Being finite is a good thing because it is a reminder that I am not a saviour. God has already saved the world through Jesus. God does not need to do so all over again. Because I am finite, I cannot do everything, I cannot control everything, I cannot fix everything. I am not called to do so.

Being finite is therefore a divinely ordained aspect of our createdness. It is infralapsarian, that is to say, it is part of the original design of creation before the fall. Human beings were always meant to inhabit individual bodies, to form communities, to occupy particular places, and to relate to one another, to creatures, and to particular spaces in unique and individual ways.

Where our finitude and our fallenness intersect is this: if we forget that we are finite, we fail to recognise that we are Fragile. The brilliant Scottish preacher Robert Murray McCheyne who graduated from Edinburgh University in 1827 aged just 14, and who was leading a mega-church of over 1,000 people by age 23, worked himself to death by age 29. As he was dying, he said: “God gave me a message to deliver and a horse to ride. Alas, I have killed the horse and now I cannot deliver the message.”

One of the things I find hardest to accept is that I cannot always be at my best. If I am tired, I get grumpy. If I am exhausted, I make more mistakes. If I work too hard, I sleep badly. If I take on too much I run out of time and let people down. If I try to control everything, I will end up either stressed out or manipulating others. If I neglect my need for rest, my health will collapse. 

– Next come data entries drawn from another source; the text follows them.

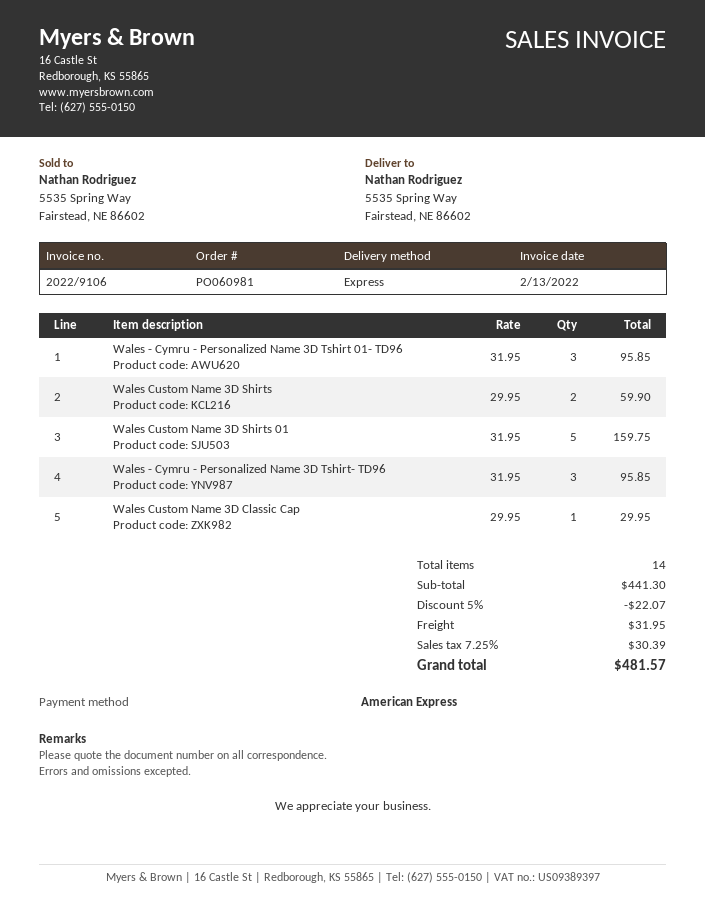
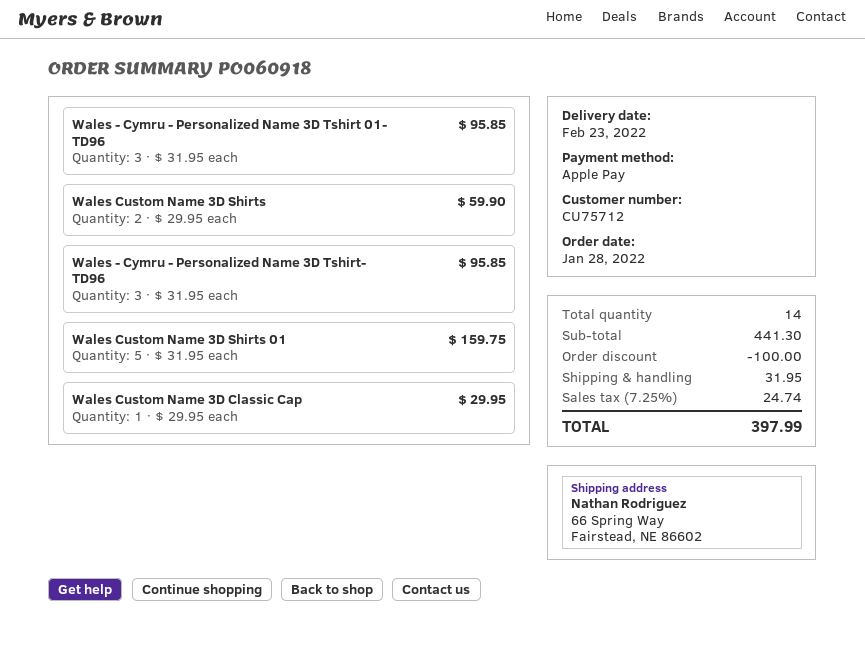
order number: PO060981 -> PO060918
payment method: American Express -> Apple Pay
ship to: 5535 Spring Way, Fairstead, NE 86602 -> 66 Spring Way, Fairstead, NE 86602
discount: 22.07 -> 100.00
tax: 7.25% = 30.39 -> 7.25% = 24.74
total: 481.57 -> 397.99

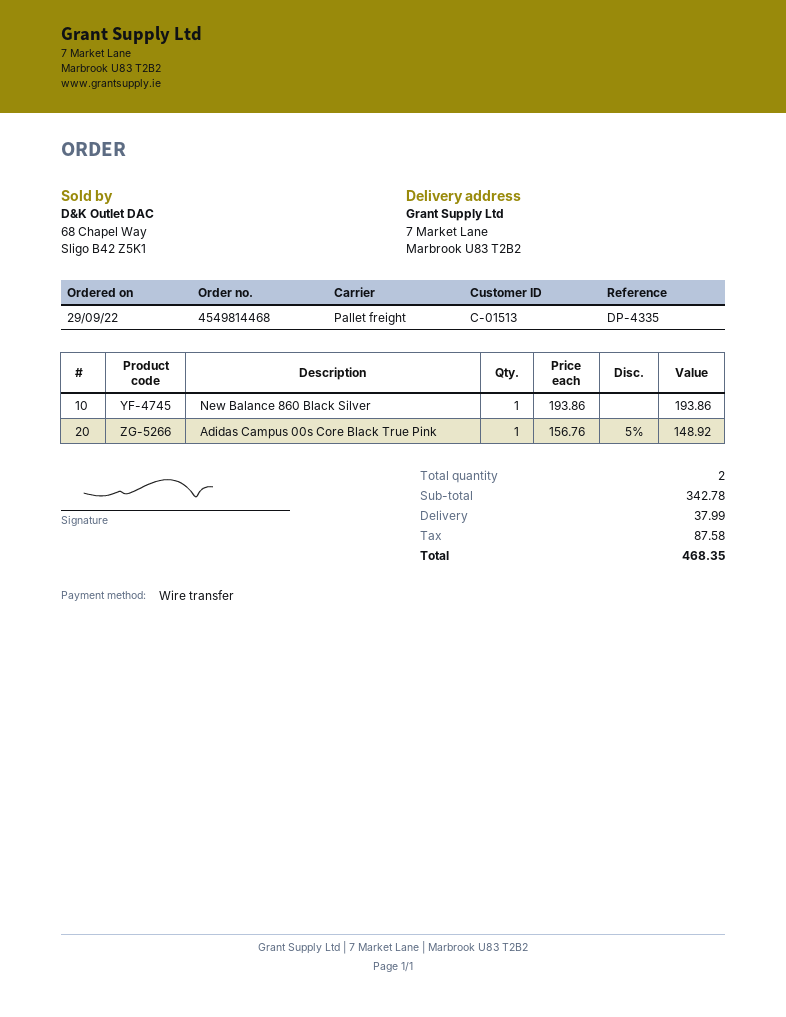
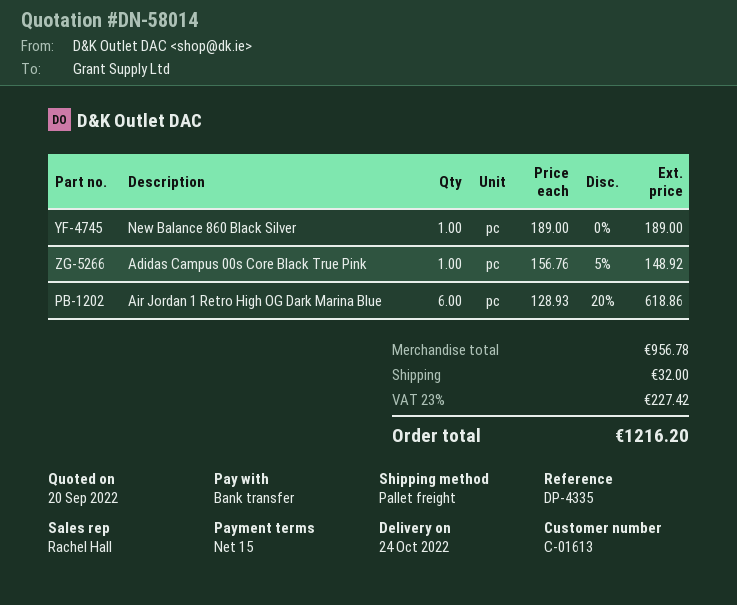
customer number: C-01513 -> C-01613
New Balance 860 Black Silver: 1 x 193.86 = 193.86 -> 1 x 189.00 = 189.00
Air Jordan 1 Retro High OG Dark Marina Blue: none -> 6 x 128.93 - 20% = 618.86
subtotal: 342.78 -> 956.78
shipping: 37.99 -> 32.00
tax: 87.58 -> 227.42
total: 468.35 -> 1216.20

Franz Marc, Cats on a Red Cloth
William–Adolphe Bouguereau, Rest at Harvest

Denying that we are fragile is an aspect of Fallenness. It is a refusal to accept that only God needs to have a God’s eye view. It is a rejection of the good gift of sabbath, of our need to rest and to enjoy, rather than to solve and to control.

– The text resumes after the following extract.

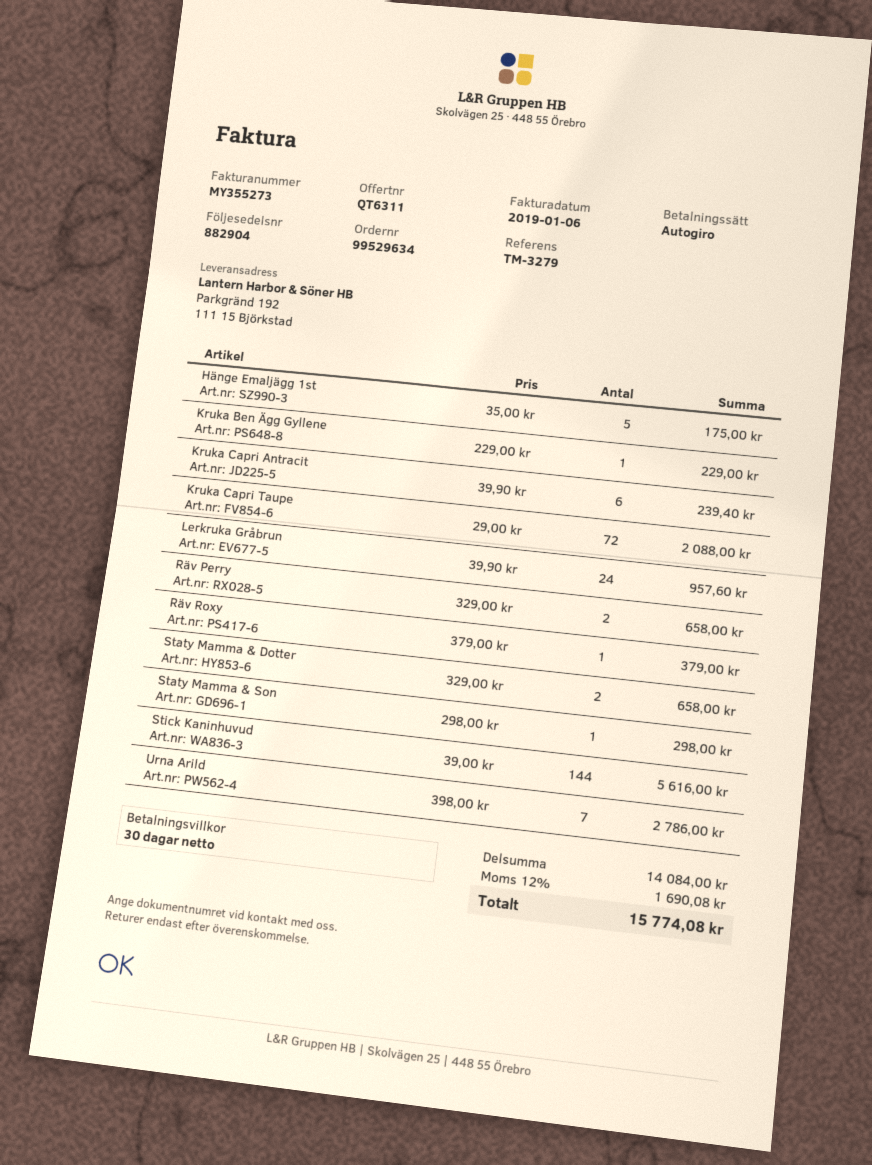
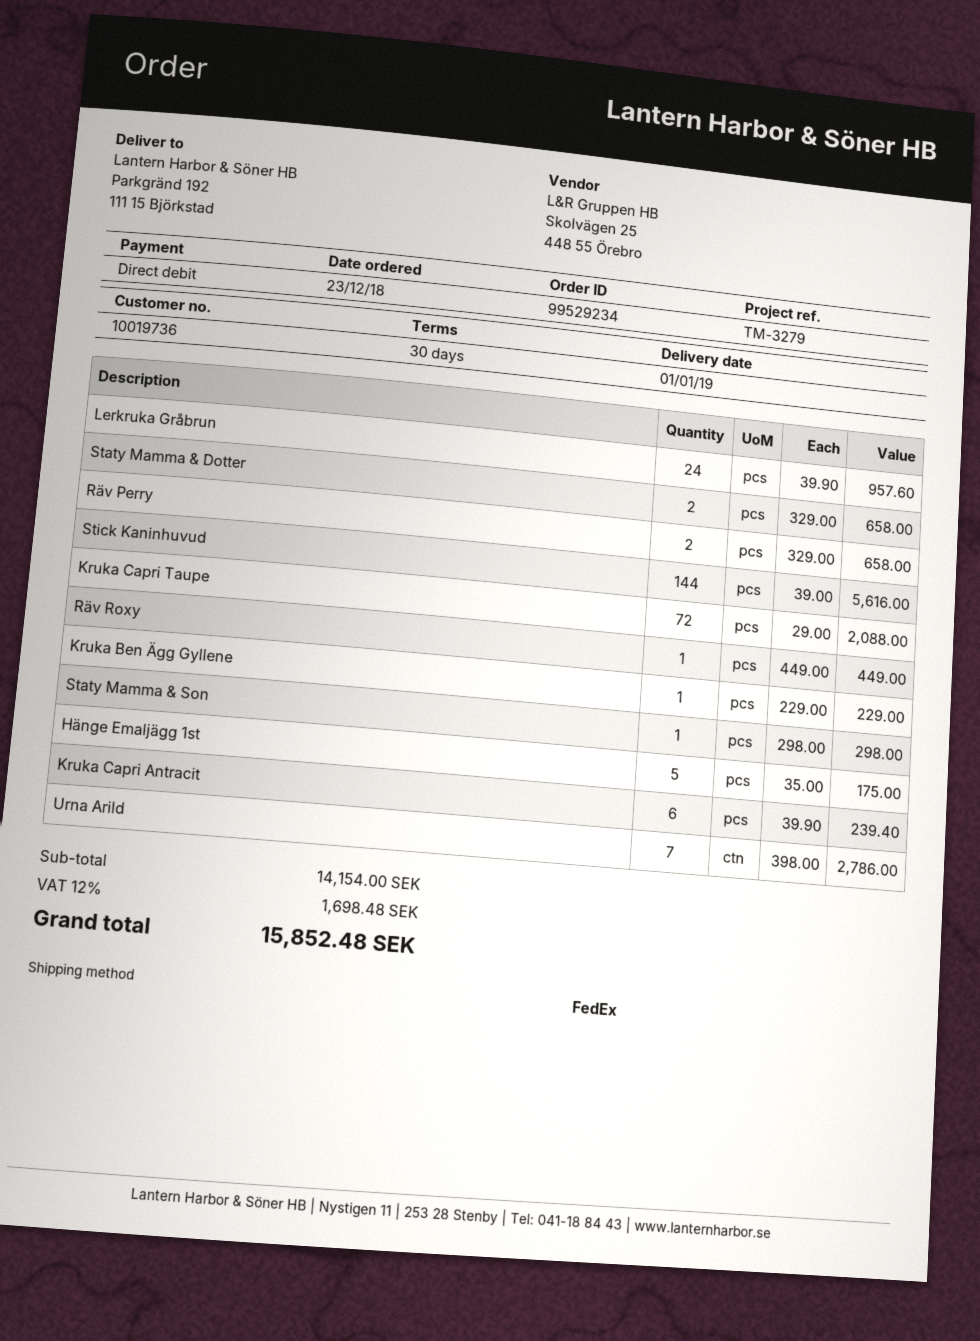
order number: 99529634 -> 99529234
Räv Roxy: 1 x 379.00 = 379.00 -> 1 x 449.00 = 449.00
subtotal: 14084.00 -> 14154.00
tax: 12% = 1690.08 -> 12% = 1698.48
total: 15774.08 -> 15852.48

Those of us who are activists by nature are particularly prone to denying that we need to rest in order to serve well. Apart from very specific and extreme contexts, we are not called to sacrifice our health in the service of the mission of God. We are not called to do so because we are not the saviour; only Jesus is. The saviour complex carries a high price tag in the medium term. Those who are manipulated and controlled are denied their freedom in Christ. Others are exploited to meet the saviour’s needs. And the pressure on the saviours themselves becomes unsustainable. Either their health breaks or they engage in some reckless or deliberate act that torpedoes their ministry (and sometimes both).

Even if we don’t suffer from the saviour complex, or have managed to overcome it before it is too late, if we forget that we are finite, we will fail to be Fulfilled. Fulfilment comes not from trying to solve all the world’s problems, but knowing what we have been called to do and what we have been equipped to do. Fulfilment comes from focusing our finite energies on the limited good which we as fragile, fallen creatures can do through the empowering of the Holy Spirit who equips us to follow Christ to the glory of God the Father.